Work item: Filter the material below down to the lines with the word "import" and give those lines.

◆ ◆ ◆

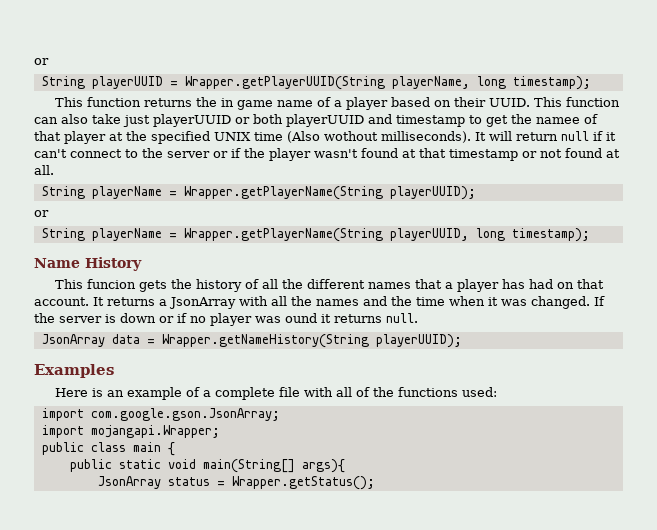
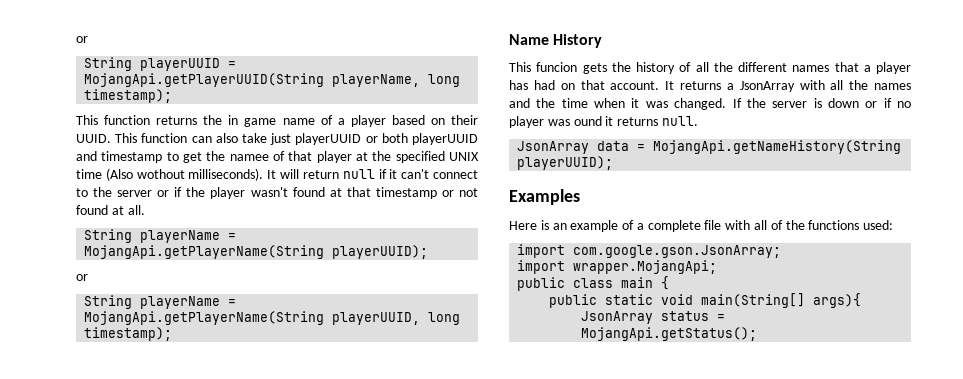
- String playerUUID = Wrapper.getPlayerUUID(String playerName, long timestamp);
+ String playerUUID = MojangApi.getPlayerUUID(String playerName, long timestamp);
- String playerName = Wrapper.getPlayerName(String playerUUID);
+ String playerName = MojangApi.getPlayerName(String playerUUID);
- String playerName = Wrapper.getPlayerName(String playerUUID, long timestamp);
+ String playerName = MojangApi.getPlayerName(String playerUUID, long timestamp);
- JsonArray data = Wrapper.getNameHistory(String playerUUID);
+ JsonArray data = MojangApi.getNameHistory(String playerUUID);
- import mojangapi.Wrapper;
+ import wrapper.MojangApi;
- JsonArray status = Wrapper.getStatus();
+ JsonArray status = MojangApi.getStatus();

◆ ◆ ◆

Written response:
- import mojangapi.Wrapper;
+ import wrapper.MojangApi;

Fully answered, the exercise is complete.